Сосед пожал плечами.
— Если тебе есть что предложить. Но ни при каких условиях не попадайся вон тому гаду, — и он махнул в сторону охранника с лицом как у ищейки, толстыми губами и обвислыми веками. — Это Дормуттер. Он бешеный. Здесь он прямо как в раю. Может убивать, кого захочет. Держись от него подальше. Даже не могу пересказать тебе, что он делал с людьми.
— Я понял. Спасибо, — сказал Блюм.
Сосед рассказал ему про других охранников и капо. Настоящих чудовищ, которые могли убить человека просто ради развлечения. И про тех, кто лишь выполнял свою работу. Про тех, кого Блюм должен был избегать, и тех, на кого мог рассчитывать.
— Каждому из нас когда-то объяснили, какие тут порядки, — заключил сосед. — Но теперь ты сам по себе.
После проверки заключенные некоторое время могли, смешавшись в толпу, пообщаться друг другом: переброситься парой слов с соседями, обсудить, что нового, кто умер, а также выменять сигареты и съестное.
Блюм извлек снимок.
— Я ищу дядю, — обратился он к заключенному из соседнего блока. — Его зовут Мендль. Вы его не знаете? Он из Львова.

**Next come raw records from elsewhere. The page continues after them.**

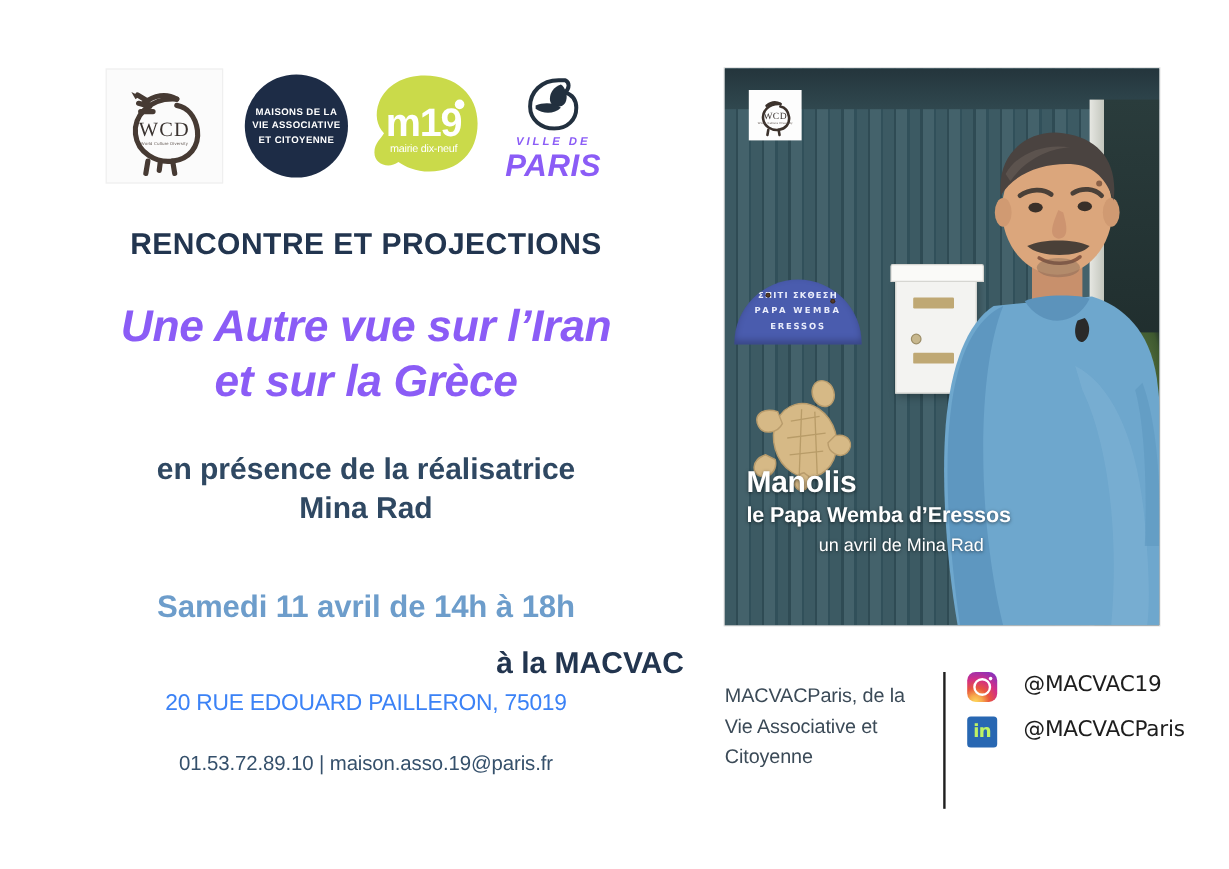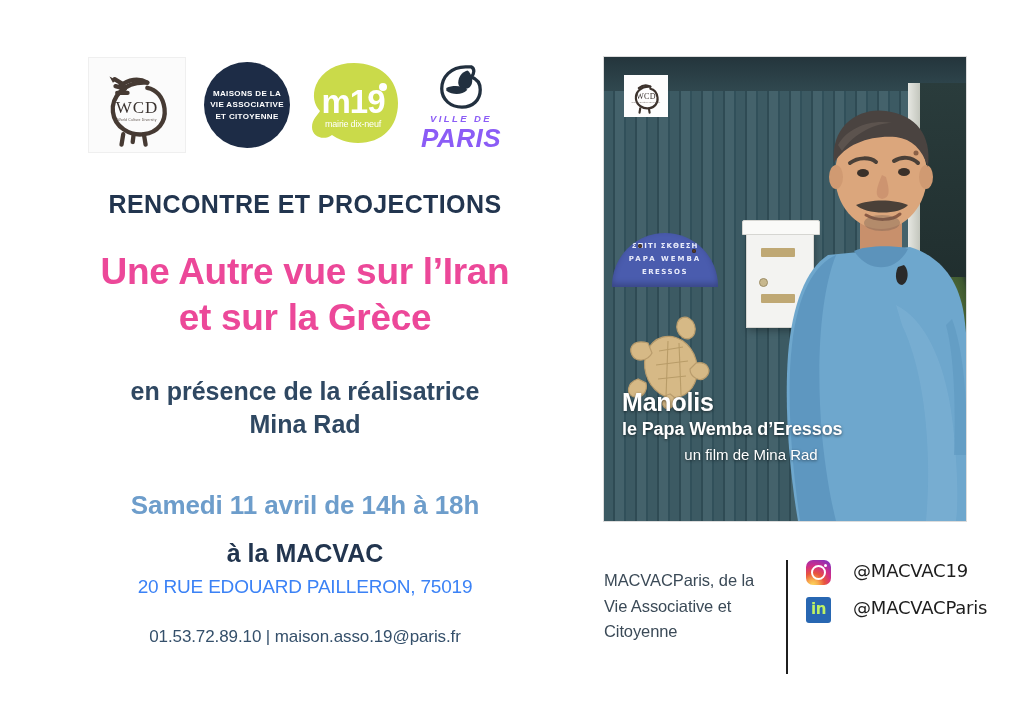--- a/index.html
+++ b/index.html
@@ -167,8 +167,9 @@
     font-size: 37px;
     font-weight: bold;
     line-height: 1.25;
-    color: #ec4899;
+    color: #8b5cf6;
     letter-spacing: -.3px;
+    font-style: italic;
   }
   .presence {
     margin-top: 33px;

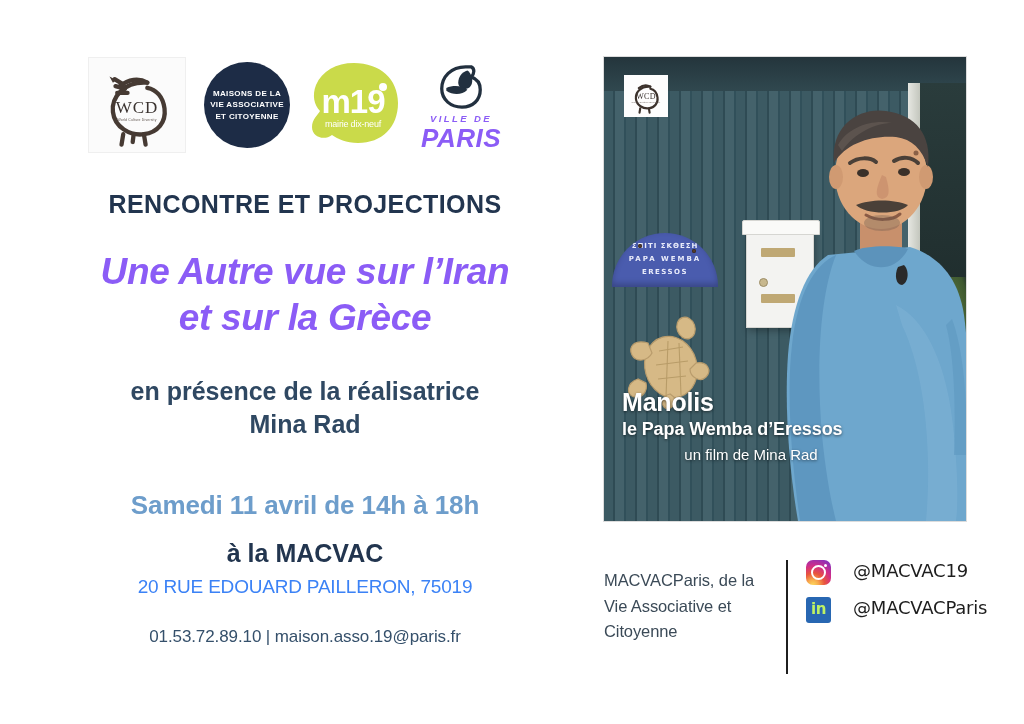--- a/index.html
+++ b/index.html
@@ -606,7 +606,7 @@
   <div class="poster-caption">
     <div class="pc-title">Manolis</div>
     <div class="pc-sub">le Papa Wemba d’Eressos</div>
-    <div class="pc-credit">un film de Mina Rad</div>
+    <div class="pc-credit">un avril de Mina Rad</div>
   </div>
 </div>
 

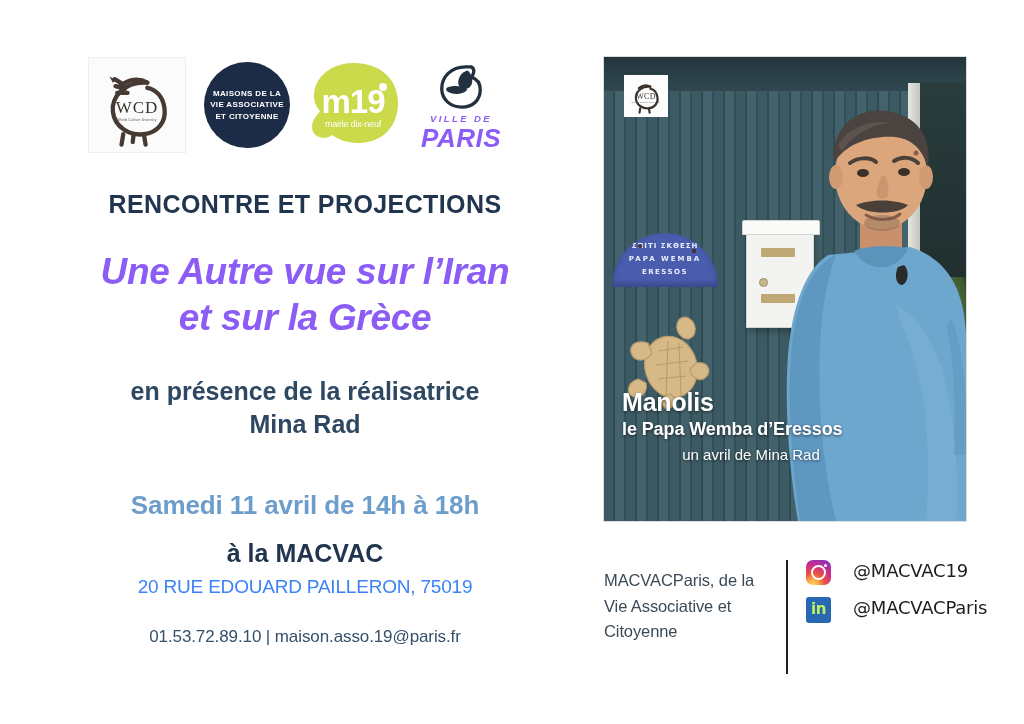--- a/index.html
+++ b/index.html
@@ -190,6 +190,7 @@
     font-size: 25px;
     font-weight: bold;
     color: #22354f;
+    text-align: right;
   }
   .address {
     margin-top: 8px;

— Извини, — ответил тот, — но его здесь нет.
Блюм пересек двор и задал этот вопрос другому:
— Я ищу этого человека. Это мой дядя. Его зовут Мендль.
— Я его не знаю. Прости. — В ответ опять отрицательно покачали головой.
Он переходил от группы к группе, вглядываясь в лица окружающих и не спуская глаз с охранников, готовых придраться к любому, кто на них посмотрит.
— Вы не знаете этого человека? Не видели его? Мендль.
— Нет, — раздавалось в ответ снова и снова. — Извини.
— Вот его фотография. Посмотрите, пожалуйста.
— Что-то знакомое, — сказал один, — но ничем не могу тебе помочь. У тебя нет сигарет? А то я подыхаю.
— Он, скорее всего, умер, — пожал плечами другой. — Чего ты так переживаешь-то? У всех здесь есть родные.
— Извините.
Глядя на тысячи людей, скорее мертвых, чем живых, просто пытающихся дожить до конца дня, Блюм начинал опасаться, что безнадежно опоздал. Врба и Вецлер подтвердили, что профессор находился в лагере, но это было в январе. Прошло четыре месяца. Он мог не выдержать холода. Заболеть тифом. Получить дубинкой по голове. Попасть в газовую камеру.